Sayın Cumhurbaşkanımızın Batı'nın oyunlarını sergileme adına, 'Sevr'i gösterdiler Lozan'ı imzalattılar' sözlerinin ardından Anamuhalefet Partisi Genel Başkanı'nın cevap vermesiyle Lozan Antlaşması bir anda Türkiye'nin gündemine oturmuş bulunmaktadır.
Osmanlı'nın defin işleminin kağıda döküldüğü Lozan'ı, Sevr Projesi(Antlaşma demiyorum) ile karşılaştırarak zafer olarak nitelemek doğru değildir.

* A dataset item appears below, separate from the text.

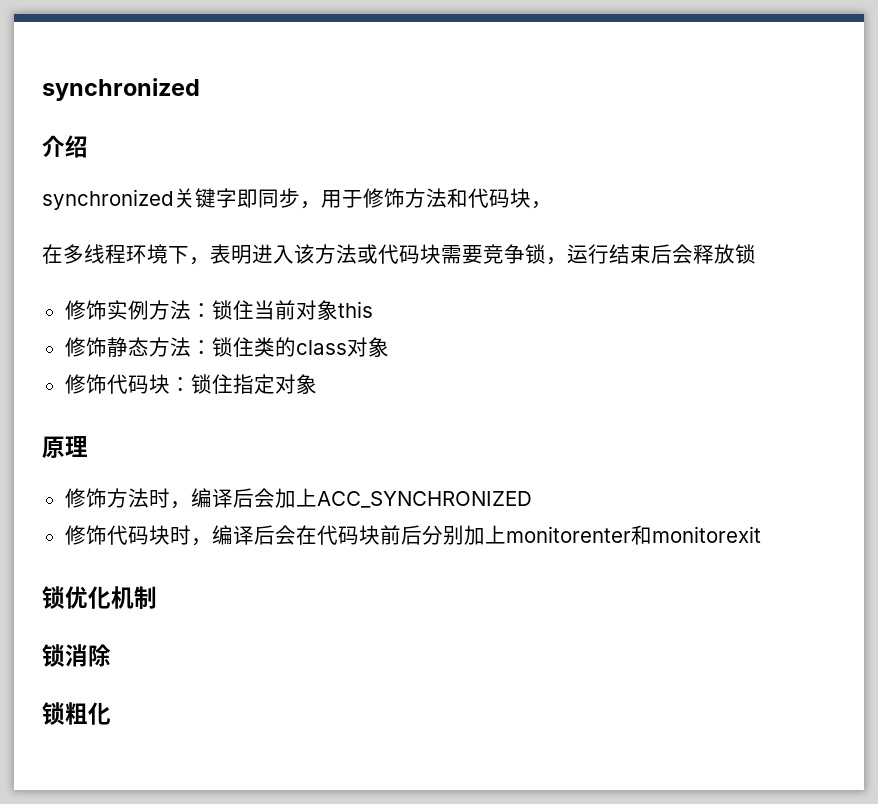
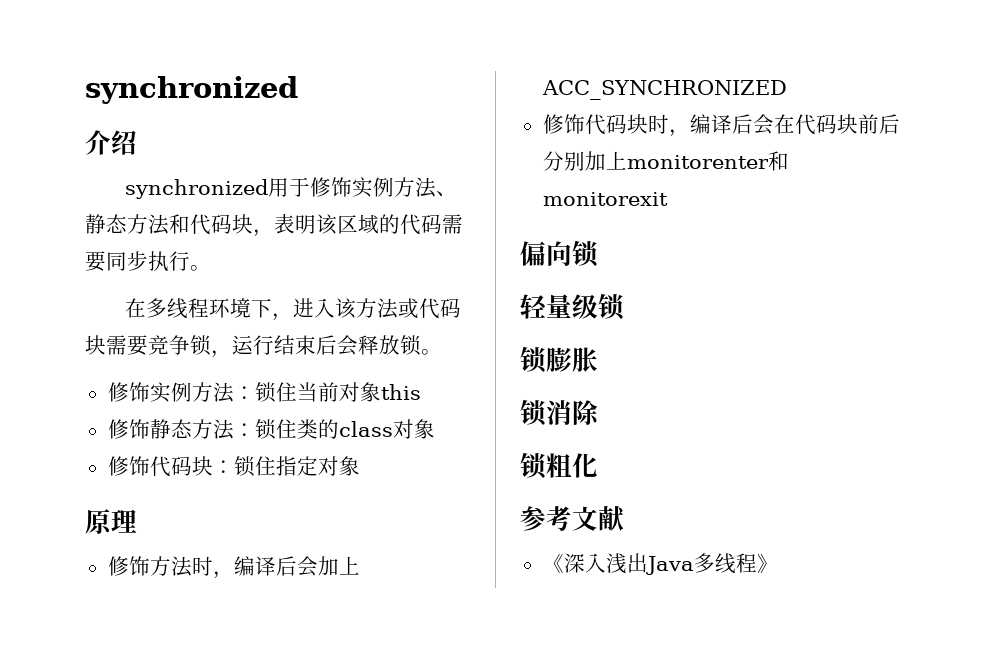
[174,188,552,209] 关键字即同步，用于修饰方法和代码块， -> [267,177,457,198] [85,214,463,237] [85,251,211,272] 用于修饰实例方法、静态方法和代码块，表明该区域的代码需要同步执行。
[210,244,252,264] 表明 -> (293, 317) none
(756, 254) none -> [421,349,442,355] 。
[42,586,157,609] 锁优化机制 -> [520,240,599,267] [520,293,625,320] [520,346,598,373] 偏向锁 // 轻量级锁 // 锁膨胀
(111, 713) none -> [520,506,625,531] [542,553,778,575] // 参考文献 // 《深入浅出Java多线程》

Osmanlı Devleti'nin en ölmüş ve işgal edilmiş bir zamanda son Osmanlı Mebusan Meclisi'nin almış olduğu Misak-ı Milli kararlarını koruyamayan, stratejik yönden Türkiye'yi komşularının kıskacına sokan bir Lozan, herhalde zafer olarak nitelenemez.

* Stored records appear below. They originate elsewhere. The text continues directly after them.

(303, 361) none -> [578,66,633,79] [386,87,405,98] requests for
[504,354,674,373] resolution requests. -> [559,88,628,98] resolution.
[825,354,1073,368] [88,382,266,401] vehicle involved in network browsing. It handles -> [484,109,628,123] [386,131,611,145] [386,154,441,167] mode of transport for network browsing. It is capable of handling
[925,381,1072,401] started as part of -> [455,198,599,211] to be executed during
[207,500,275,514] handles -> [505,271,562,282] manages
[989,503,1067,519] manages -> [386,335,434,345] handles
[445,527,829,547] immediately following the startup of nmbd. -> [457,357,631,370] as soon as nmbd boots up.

Sevr projesine göre herhalde bir zaferdir ama bugünün ve geleceğin Türkiyesi için asla.
Lozan'ın gizli belgelerinin henüz açıklanmadığı bir ülkede 'yegane doğruları konuştuğu iddiasındaki' akademisyenlerimiz de sağlıklı konuşmuş olamazlar.
Cemiyet-i Akvam'ın(BM) güvencesindeki Lozan, gerçekten bir zafer ya da bir hezimet midir?
Kadir Mısıroğlu ağabeyin, 'Lozan Zafer mi Hezimet mi' adlı kitabının arka kapağında okuyucusuna şöyle bir seslenişi vardır:
'AZİZ OKUYUCU!..
LOZAN: MUAZZAM BİR İMPARATORLUK MİRASININ HAN-I YAĞMASIDIR…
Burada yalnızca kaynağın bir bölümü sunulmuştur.